Thanks for validating my concerns. I mean, I was wondering if I was just over reacting, but in my heart I know I have reason to worry a bit.
The surgeon did order prophylactic antibiotics. I saw the order myself. She's a great surgeon, a rock star at Duke University, and this procedure is a cake walk for her. But there are so few doctors that understand that ME/CFS is a debilitating neuro-immune disease and that many (most, all) of us have some kind of immune dysfunction, often to a severe degree. I would feel a lot better if she assured me that she understands this very well, and even better if she said she got the whole HHV-6 connection.
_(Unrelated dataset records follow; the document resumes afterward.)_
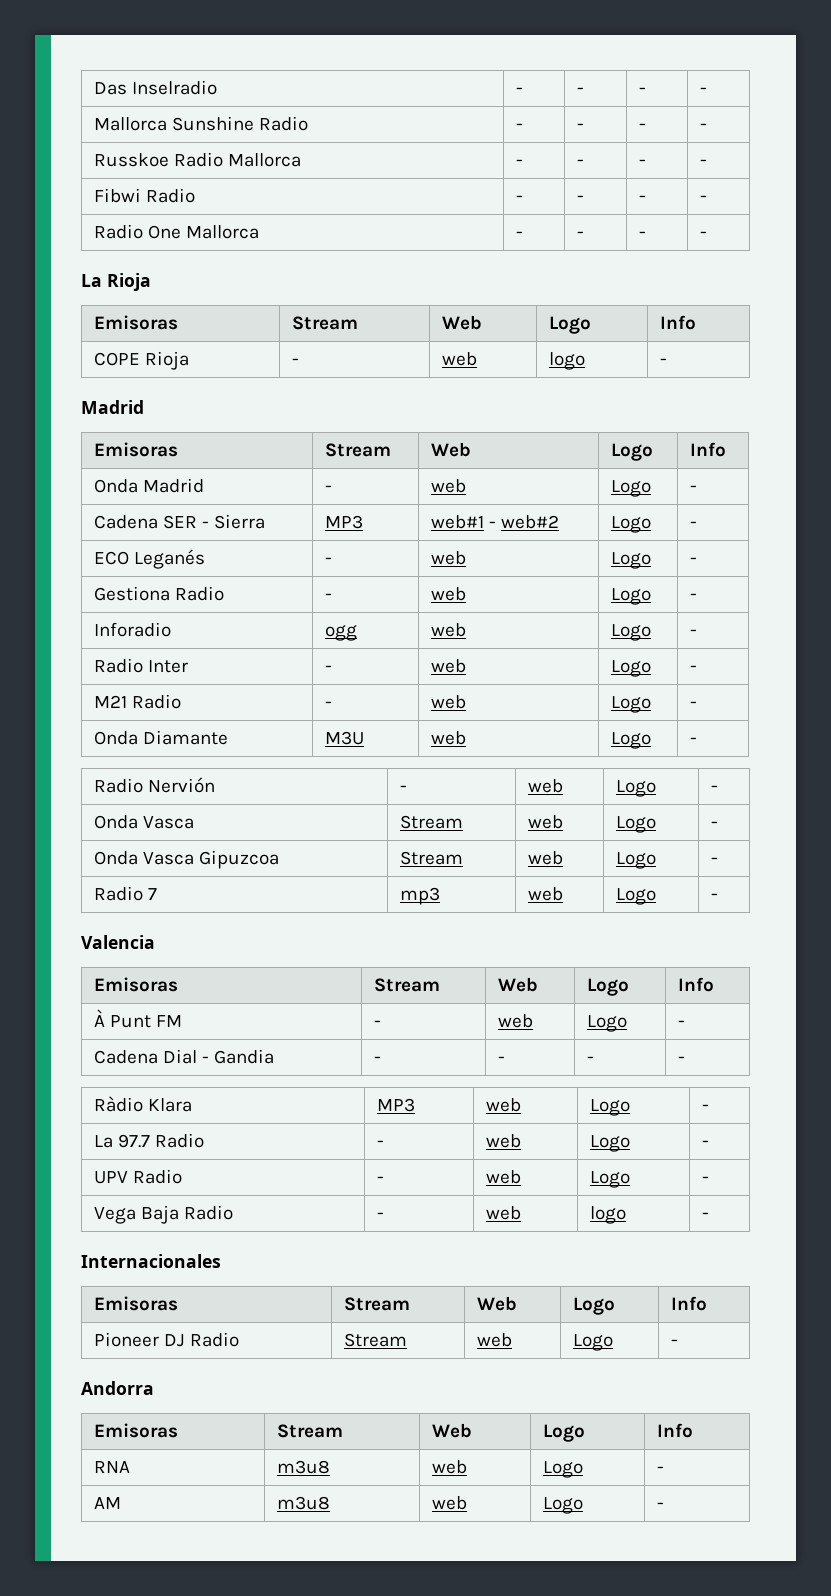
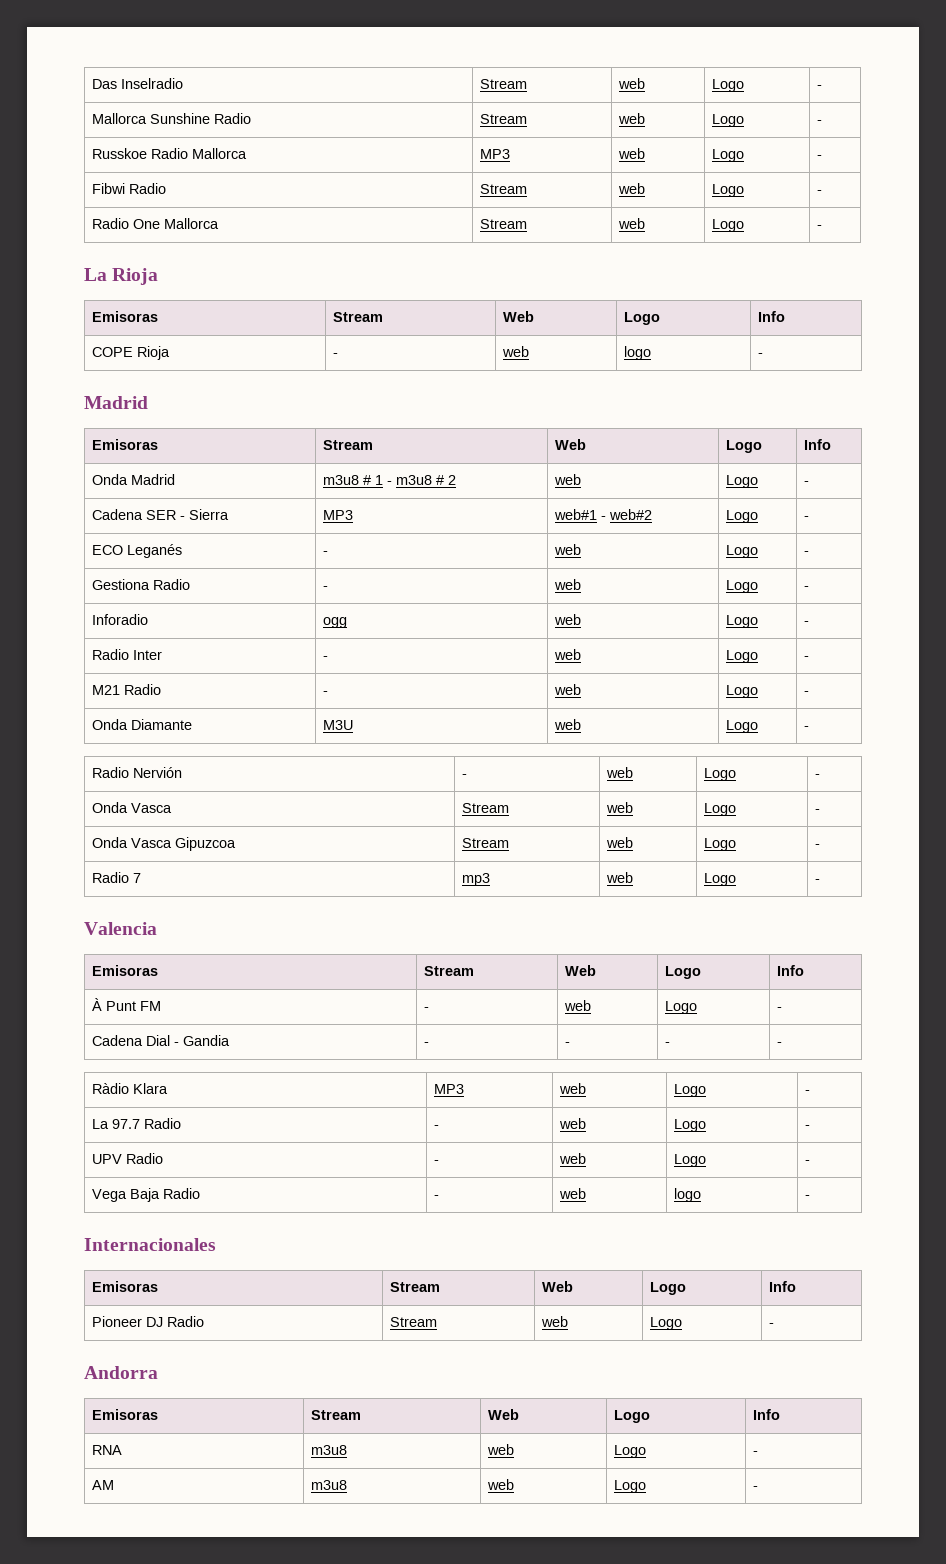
[516,87,524,94] [577,87,585,94] [639,87,647,94] - | - | - -> [479,79,527,89] [617,78,645,89] [711,79,744,92] Stream | web | Logo
[516,123,524,130] [577,123,585,130] [639,123,647,130] - | - | - -> [479,114,527,124] [617,113,645,124] [711,114,744,127] Stream | web | Logo
[516,159,524,166] [577,159,585,166] [639,159,647,166] - | - | - -> [479,149,510,159] [617,148,645,159] [711,149,744,162] MP3 | web | Logo
[516,195,524,202] [577,195,585,202] [639,195,647,202] - | - | - -> [479,184,527,194] [617,183,645,194] [711,184,744,197] Stream | web | Logo
[516,231,524,238] [577,231,585,238] [639,231,647,238] - | - | - -> [479,219,527,229] [617,218,645,229] [711,219,744,232] Stream | web | Logo
[325,485,333,492] - -> [322,475,456,485] m3u8 # 1 - m3u8 # 2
Even the dermatologist doesn't fully grasp it, but I did give her some information on CFS and XMRV and explained it. I compared it to a "slow motion AIDS" for purposes of illustration. She is listening but she has not read anything I've given her "yet", and clearly hasn't internalized all the implications that "X" presents, but at least she knew enough to tell me that in her note to my PCP she will recommend that he refer me to an infectious disease specialist. Whether or not my primary doc will do that is another thing entirely, and NONE of this is going to happen before my surgery next week <sigh>.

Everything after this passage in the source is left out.